Put your hands in the air…..

In my rigid church upbringing, to raise your hands meant one thing…..you had ‘gone charismatic’. One church I attended briefly had a strictly no hands raised policy. In fact repeat offenders could expect an elder to sit next to them during worship. I am not joking, even though its funny to think about it now.

I remember the first time I felt compelled to raise my hands in worship. It was at the altar call song at a Franklin Graham crusade here in Perth. As I watched someone I had prayed for go forward to accept Jesus for the first time I was overcome with joy and had to express it. Wow.

The Gnostics amongst us would have us believe the body is somehow evil, while the spirit is good. That is patently untrue. Our body is given to us as a good thing by God…to use for good things. Let us not fall for that lie.

The picture below shows a Victorian farmer raising his hands in celebration after a dry spell.

It is a natural thing to do when we are joyful, excited or celebrating, a very human thing. Those emotions are all very human, and part of our worship to God.

Here is some scriptures to mess with the minds of those who are still struggling.

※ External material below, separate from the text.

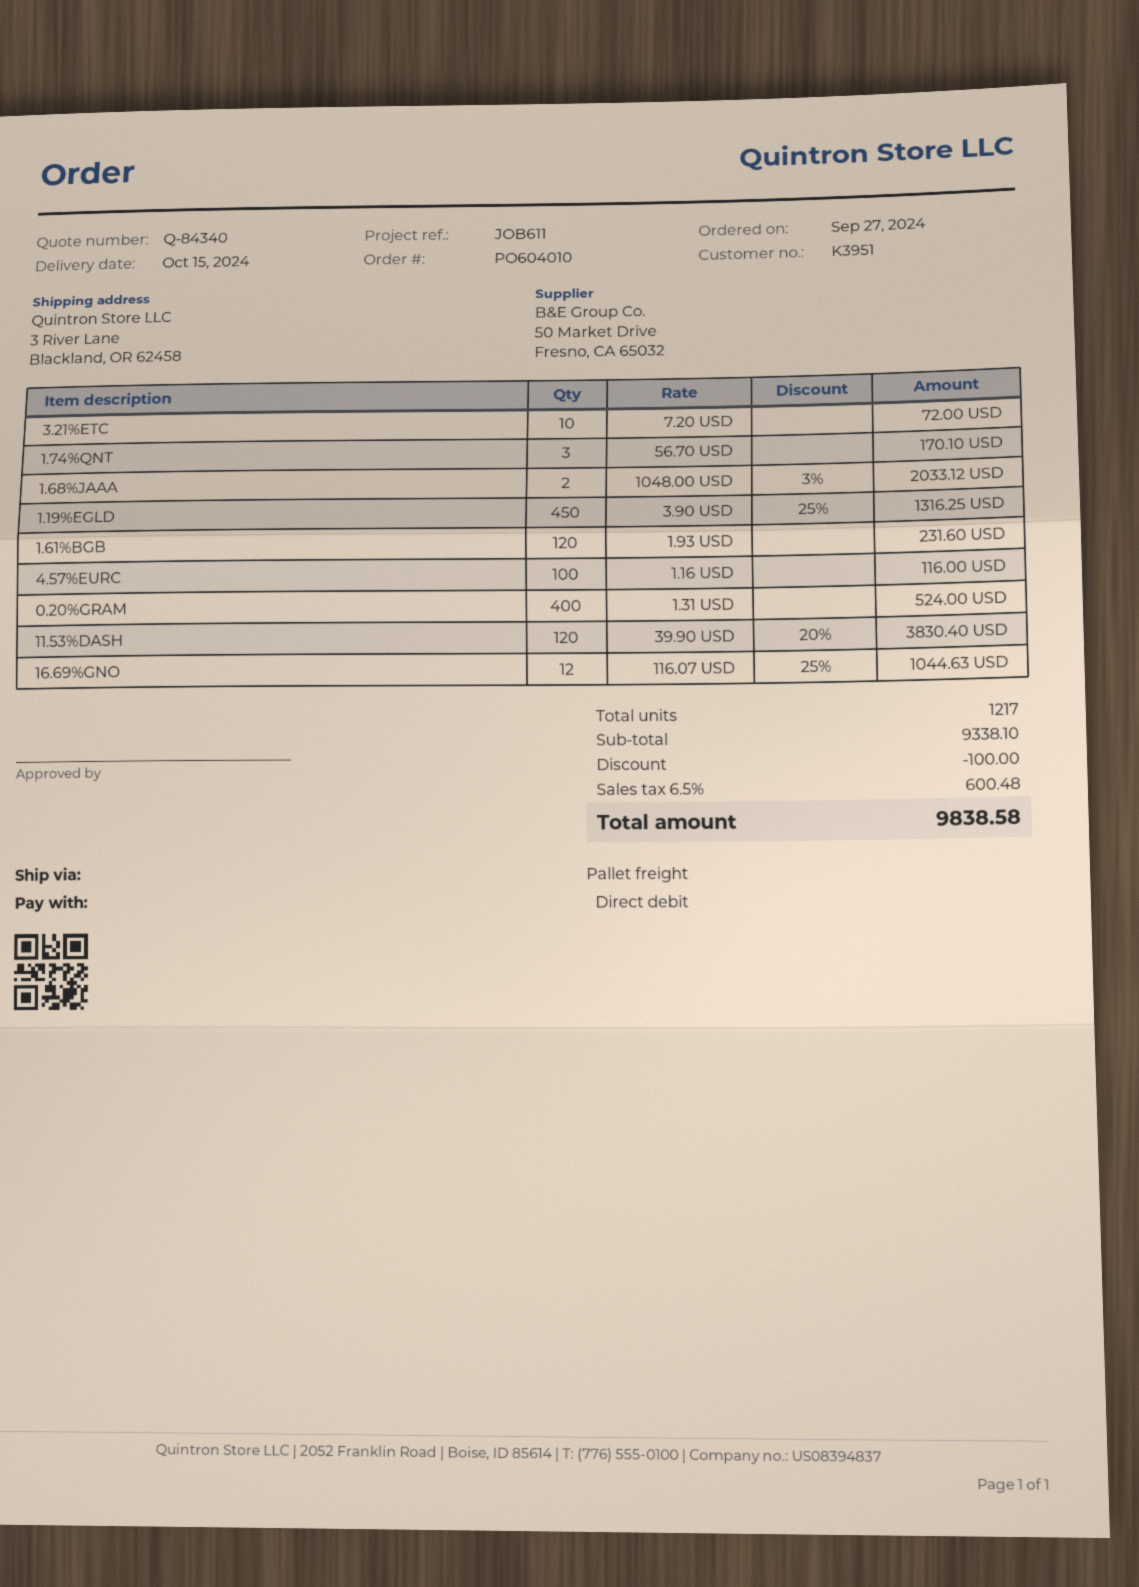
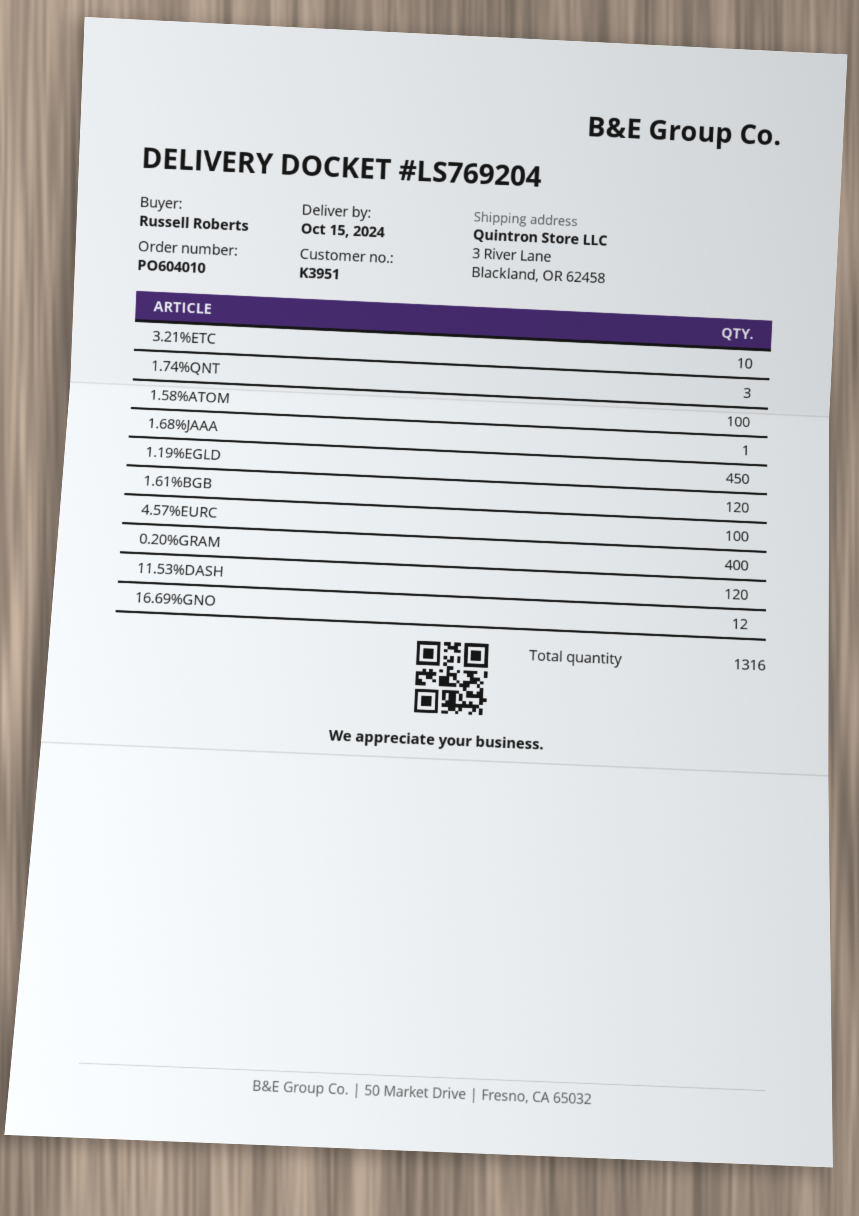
1.68%JAAA: 2 -> 1
1.58%ATOM: none -> 100
total quantity: 1217 -> 1316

“So I will bless you as long as I live; in your name I will lift up my hands” (Psalm 63:4).

“To you, O LORD, I call; my rock, be not deaf to me, lest, if you be silent to me, I become like those who go down to the pit. Hear the voice of my pleas for mercy, when I cry to you for help, when I lift up my hands toward your most holy sanctuary” (Psalm 28:1).

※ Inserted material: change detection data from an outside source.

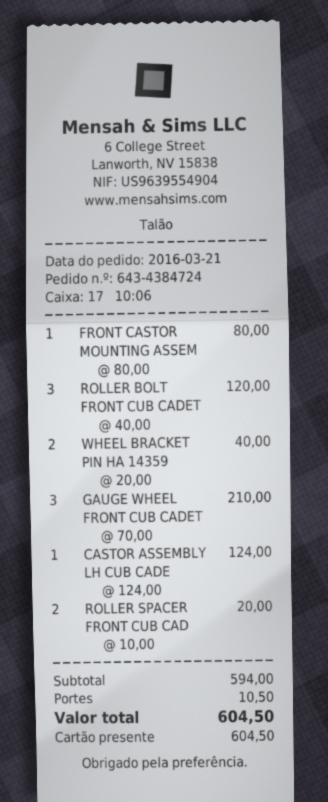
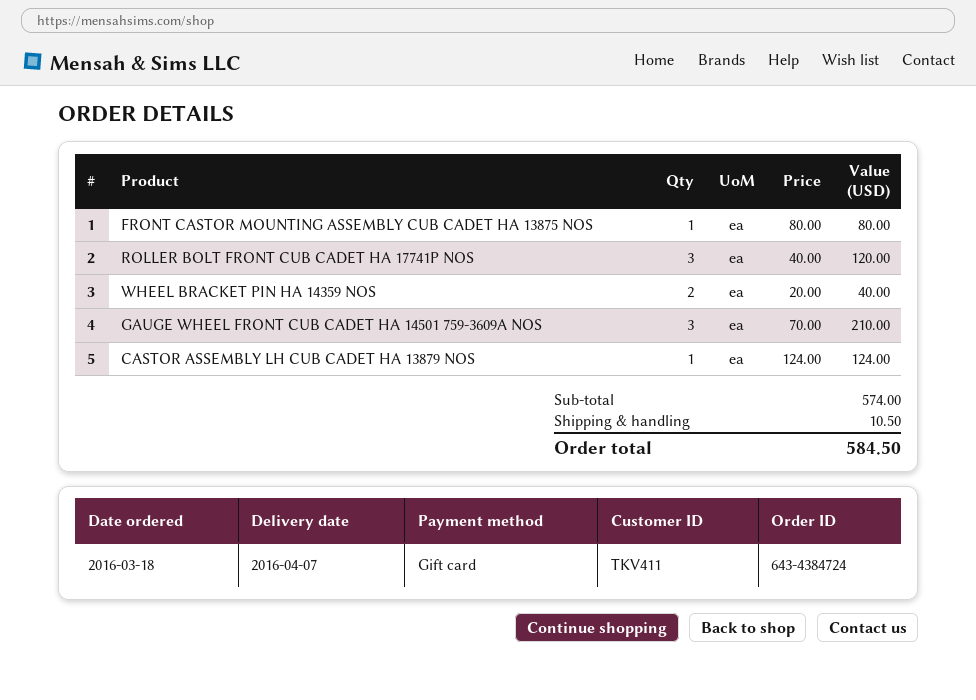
order date: 2016-03-21 -> 2016-03-18
ROLLER SPACER FRONT CUB CAD: 2 x 10.00 = 20.00 -> none
subtotal: 594.00 -> 574.00
total: 604.50 -> 584.50

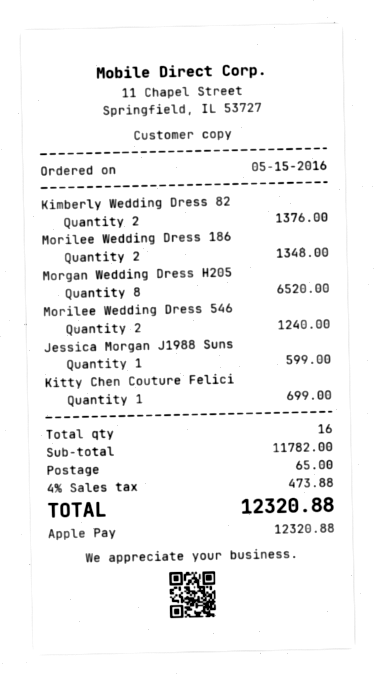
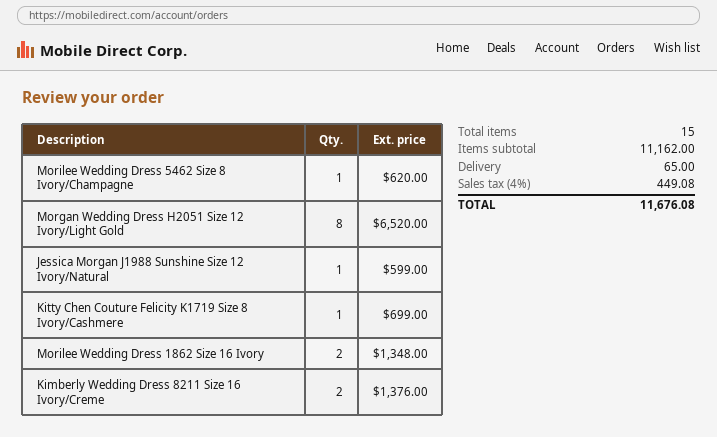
Morilee Wedding Dress 546: 2 for 1240.00 -> 1 for 620.00
total quantity: 16 -> 15
subtotal: 11782.00 -> 11162.00
tax: 4% = 473.88 -> 4% = 449.08
total: 12320.88 -> 11676.08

“Every day I call upon you, O LORD; I spread out my hands to you” (Psalm 88:9).

“I will lift up my hands toward your commandments, which I love, and I will meditate on your statutes” (Psalm 119:48).

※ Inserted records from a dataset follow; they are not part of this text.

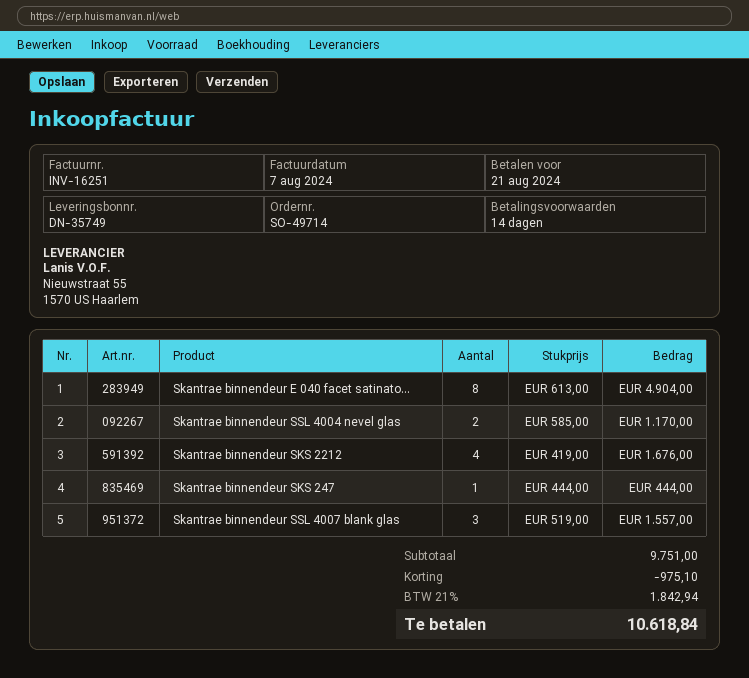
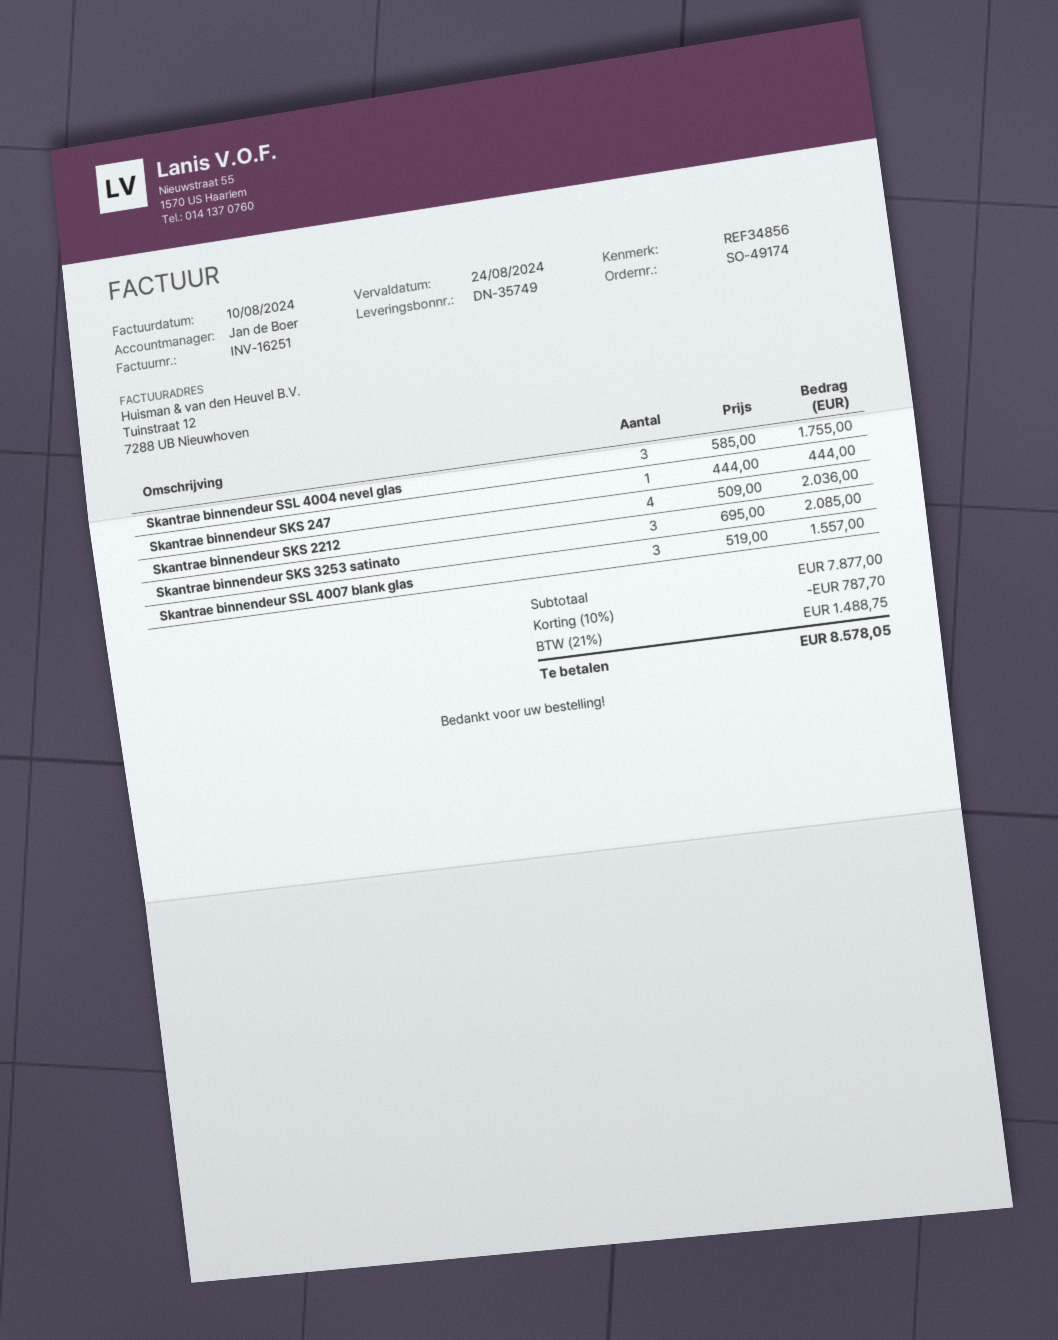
order number: SO-49714 -> SO-49174
invoice date: 2024-08-07 -> 2024-08-10
due date: 2024-08-21 -> 2024-08-24
Skantrae binnendeur E 040 facet satinato...: 8 x 613.00 = 4904.00 -> none
Skantrae binnendeur SSL 4004 nevel glas: 2 x 585.00 = 1170.00 -> 3 x 585.00 = 1755.00
Skantrae binnendeur SKS 2212: 4 x 419.00 = 1676.00 -> 4 x 509.00 = 2036.00
Skantrae binnendeur SKS 3253 satinato: none -> 3 x 695.00 = 2085.00
subtotal: 9751.00 -> 7877.00
discount: 975.10 -> 787.70
tax: 21% = 1842.94 -> 21% = 1488.75
total: 10618.84 -> 8578.05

“Lift up your hands to the holy place and bless the LORD!” (Psalm 134:2).

“O LORD, I call upon you; hasten to me! Give ear to my voice when I call to you! Let my prayer be counted as incense before you, and the lifting up of my hands as the evening sacrifice!” (Psalm 141:1-2).

“I stretch out my hands to you; my soul thirsts for you like a parched land” (Psalm 143:6).

“Then Solomon stood before the altar of the LORD in the presence of all the assembly of Israel and spread out his hands. Solomon had made a bronze platform five cubits long, five cubits wide, and three cubits high, and had set it in the court, and he stood on it. Then he knelt on his knees in the presence of all the assembly of Israel, and spread out his hands toward heaven” (2 Chronicles 6:12-13).

“And at the evening sacrifice I rose from my fasting, with my garment and my cloak torn, and fell upon my knees and spread out my hands to the LORD my God” (Ezra 9:5).

“And Ezra blessed the LORD, the great God, and all the people answered, ‘Amen, Amen,’ lifting up their hands. And they bowed their heads and worshiped the LORD with their faces to the ground” (Nehemiah 8:6).

“Let us lift up our hearts and hands to God in heaven” (Lamentations 3:41).

“I desire then that in every place the men should pray, lifting holy hands without anger or quarreling” (1 Timothy 2:8).

6 thoughts on “Put your hands in the air…..”

  1. But we’re baptists Mark, we’re meant to show self control in worship, and we’re especially not to show any emotion. It’s just not the Baptist way.

    All joking aside (I was joking) you make a great point. Worship is a whole of person experience, hence we even eat food and drink wine, and dunk each other underwater when we worship.

    Not only is worship a whole person experience it is a whole community experience as well. I believe this is especially important in this day and age where it is all about ME and MY Jesus and MY personal worship experience. It’s never about me but always about us.

  2. That’s a great point about Baptism.
    Consider the incongruity of a traditional Baptist insisting on fully body immersion, but then saying you should not raise your hands in worship!

  3. I agree. It can go the other way too though. I’ve also heard those who like to raise their hands criticise those who worship with their hands by their sides by saying, “They don’t seem like they love God.”